College Algebra
Dr. Gary Hagerty and Dr. Stan Smith – Copyright 2005
1
Appendix
Regression Analysis
And The Calculator
The Calculator:
The commands in this document are based on the TI-83 and TI-84. If you are using the
TI-82, the commands are similar and in cases where the commands are drastically
different we have tried to make note of that.
A least square regression is used to determine a simple line through a given set of points,
The process can take a large number of calculations and thus a large amount of time.
Fortunately, today’s calculators can perform these operations very quickly.

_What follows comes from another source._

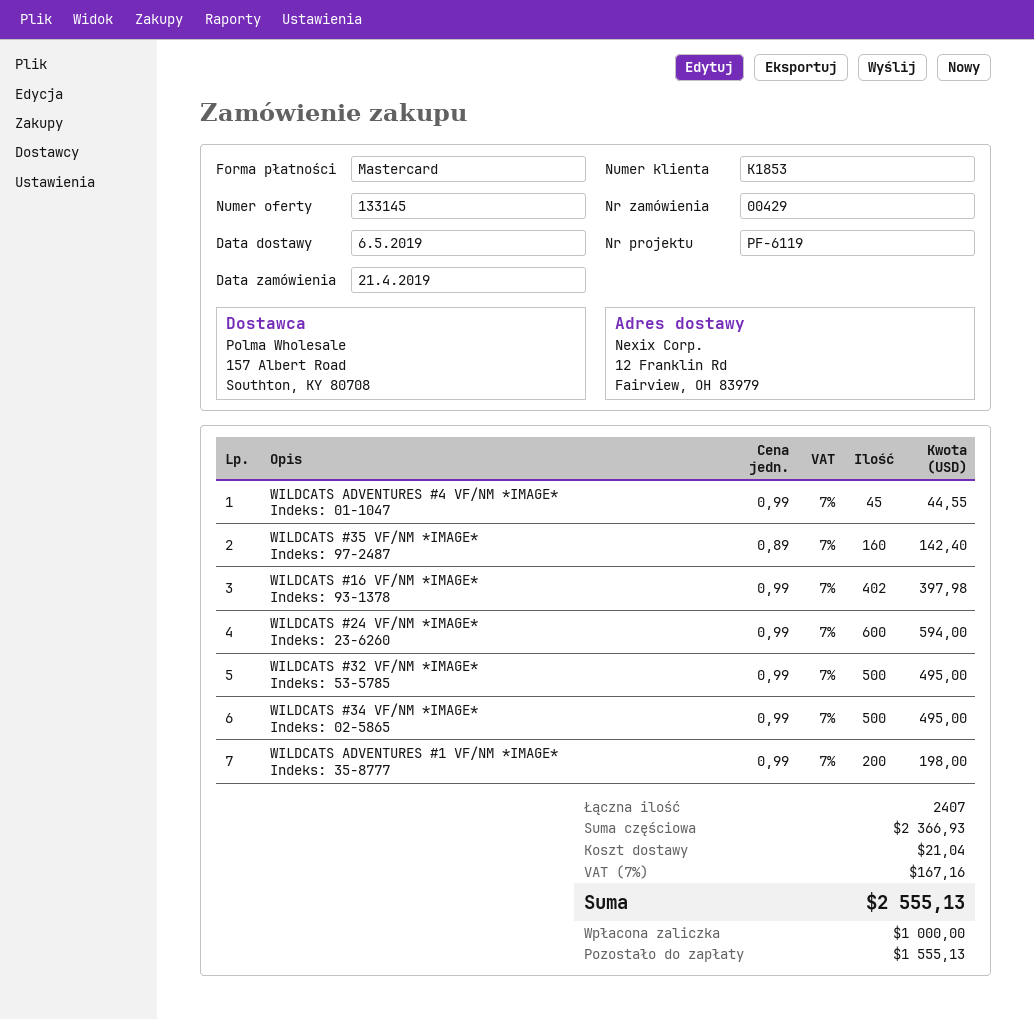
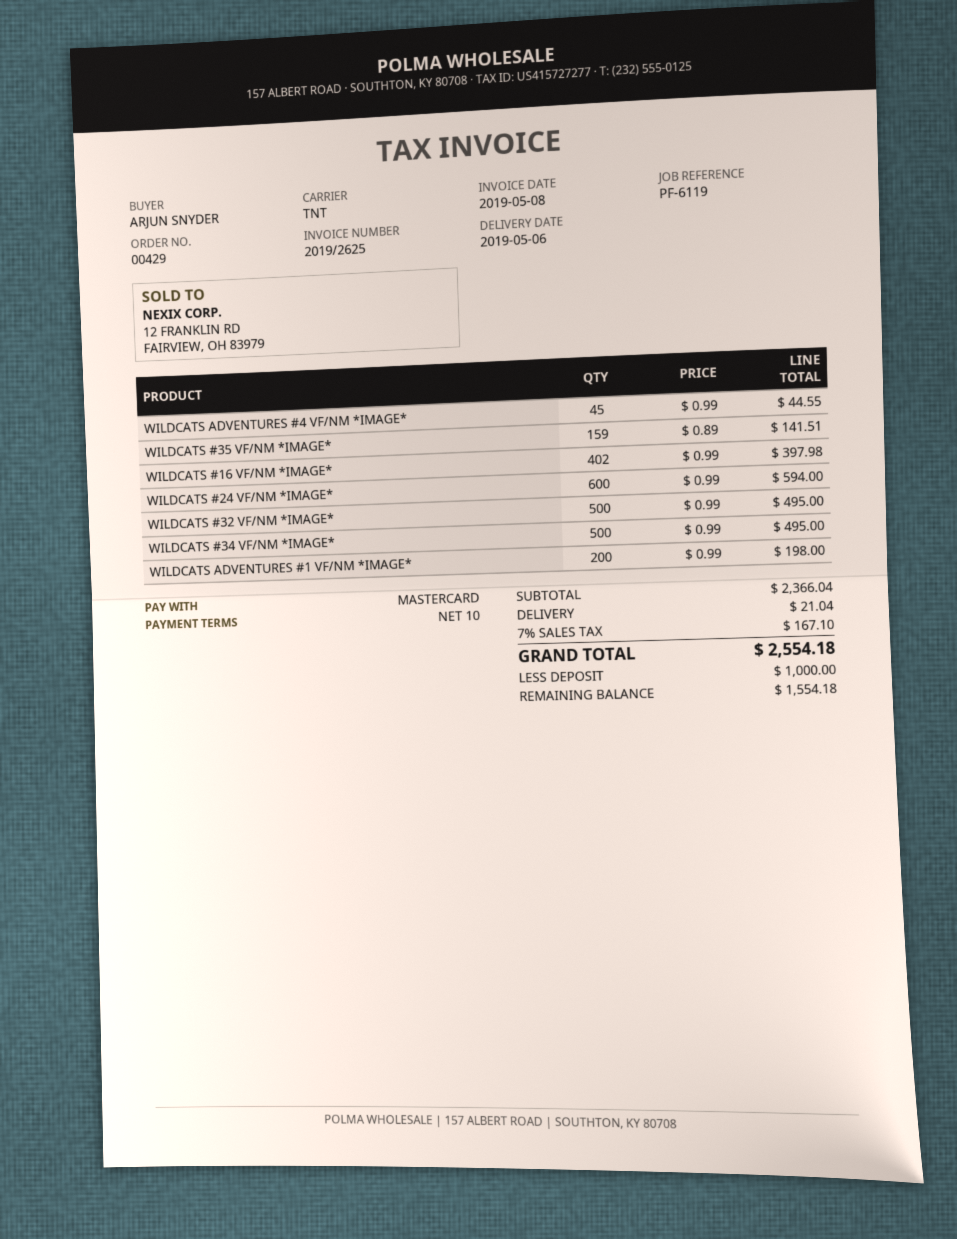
WILDCATS #35 VF/NM *IMAGE*: 160 x 0.89 = 142.40 -> 159 x 0.89 = 141.51
subtotal: 2366.93 -> 2366.04
tax: 7% = 167.16 -> 7% = 167.10
total: 2555.13 -> 2554.18
balance: 1555.13 -> 1554.18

The
remainder of this appendix is designed to help someone develop the skills necessary to
quickly and correctly determine an appropriate equation to represent a set of data. The
skills listed below will be presented in the following sections:
1) Entering data points
2) Graphing points
3) Calculating regression equations and graphing
4) Turning off plots and associated error messages. (This causes a lot of problems
latter and it is important that you read this.)
5) Some information on the appropriate uses of regression equations.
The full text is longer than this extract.